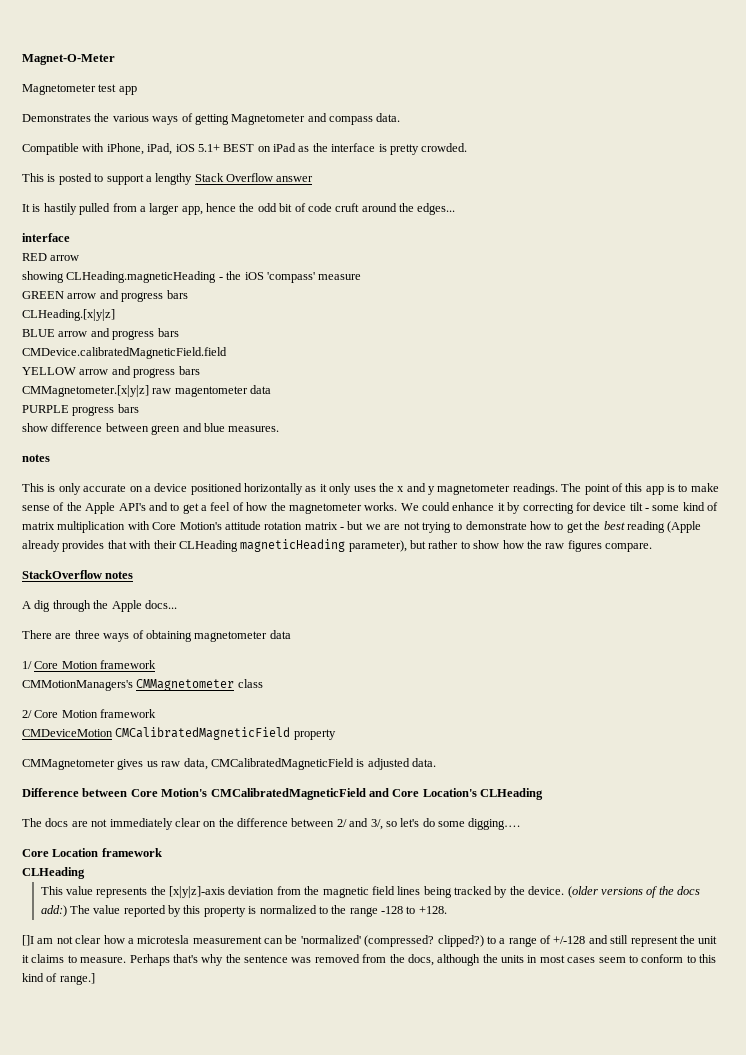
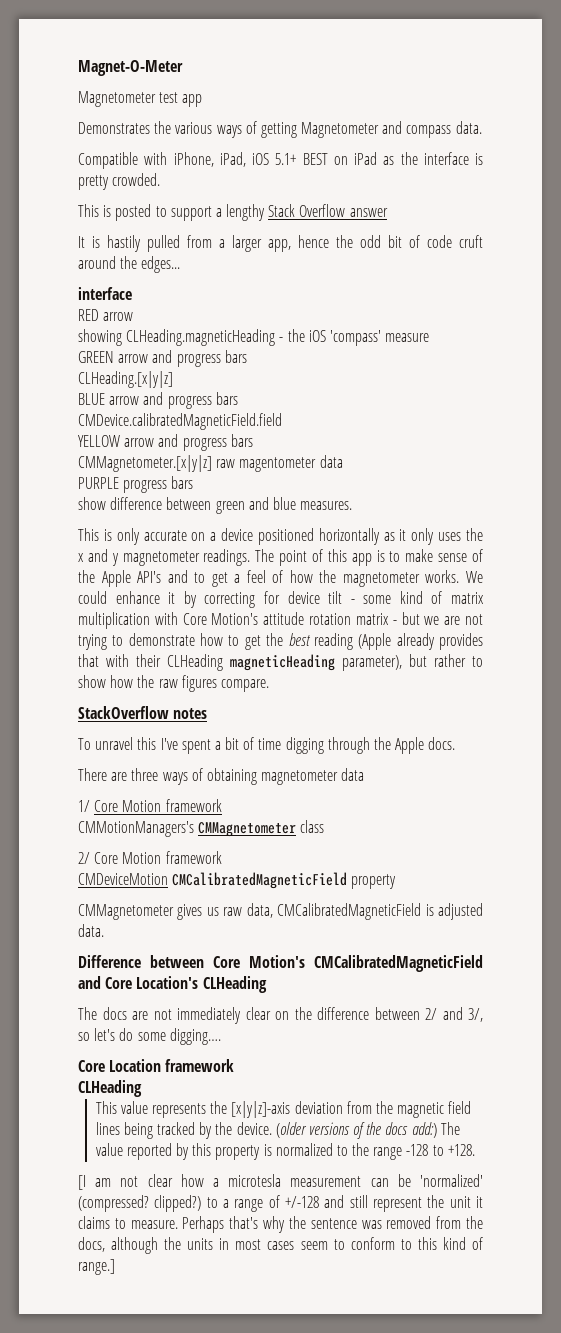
[22,454,50,462] // notes -> (353, 505) none
[22,600,51,612] A dig -> [78,737,324,754] To unravel this I've spent a bit of time digging
[144,600,177,609] docs... -> [428,737,456,750] docs.
[22,935,34,946] []I -> [78,1175,86,1190] [I

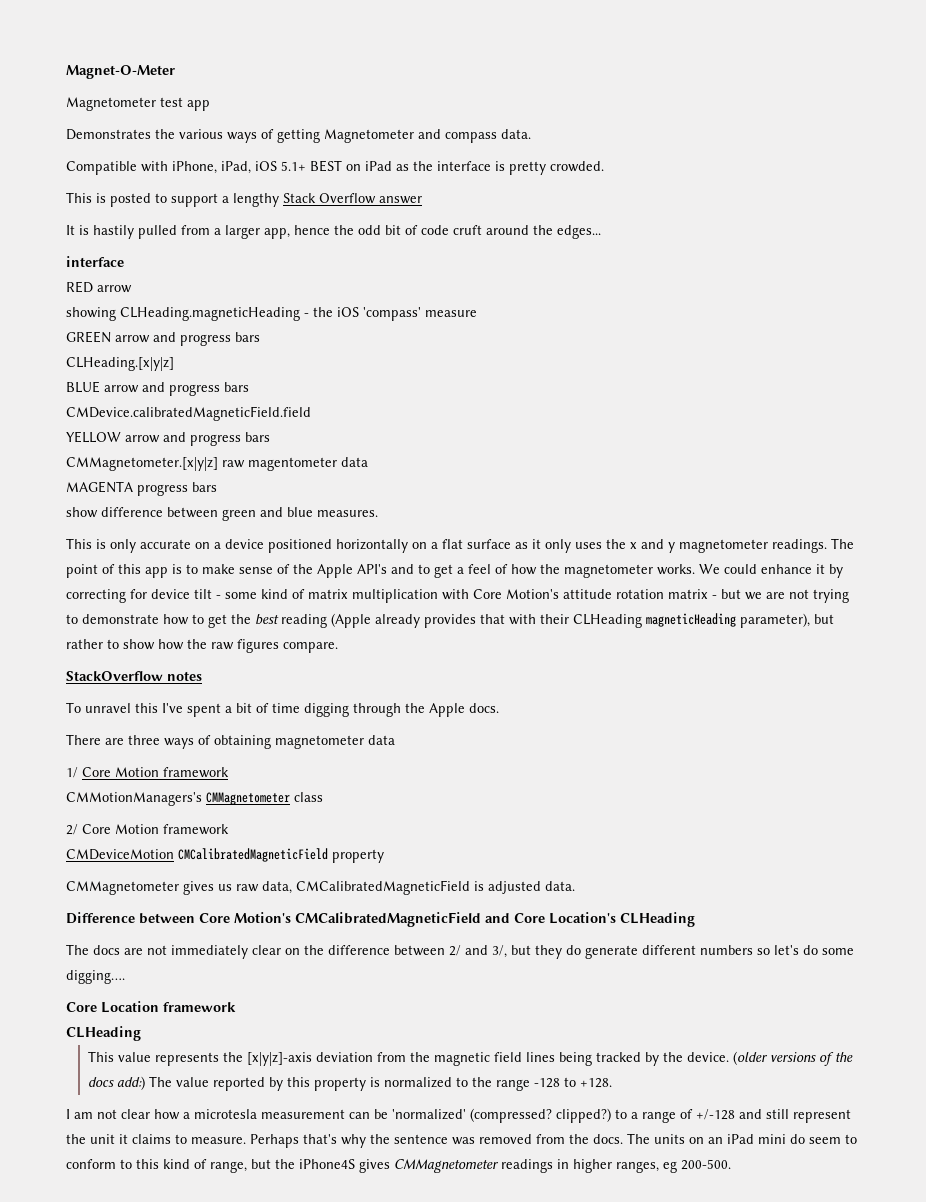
[78,477,119,489] PURPLE -> [66,481,133,493] MAGENTA
(380, 536) none -> [412,539,511,549] on a flat surface
(483, 1015) none -> [511,945,753,959] but they do generate different numbers
[78,1175,86,1190] [I -> [66,1109,70,1119] I
[78,1237,295,1254] docs, although the units in most cases -> [593,1133,805,1144] docs. The units on an iPad mini do
[78,1259,115,1275] range.] -> [210,1159,731,1173] range, but the iPhone4S gives CMMagnetometer readings in higher ranges, eg 200-500.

········

Problem to solve: Find the lines that mention "none" in the entries and show them.

Output of the exercise:
[22,454,50,462] // notes -> (353, 505) none
(380, 536) none -> [412,539,511,549] on a flat surface
(483, 1015) none -> [511,945,753,959] but they do generate different numbers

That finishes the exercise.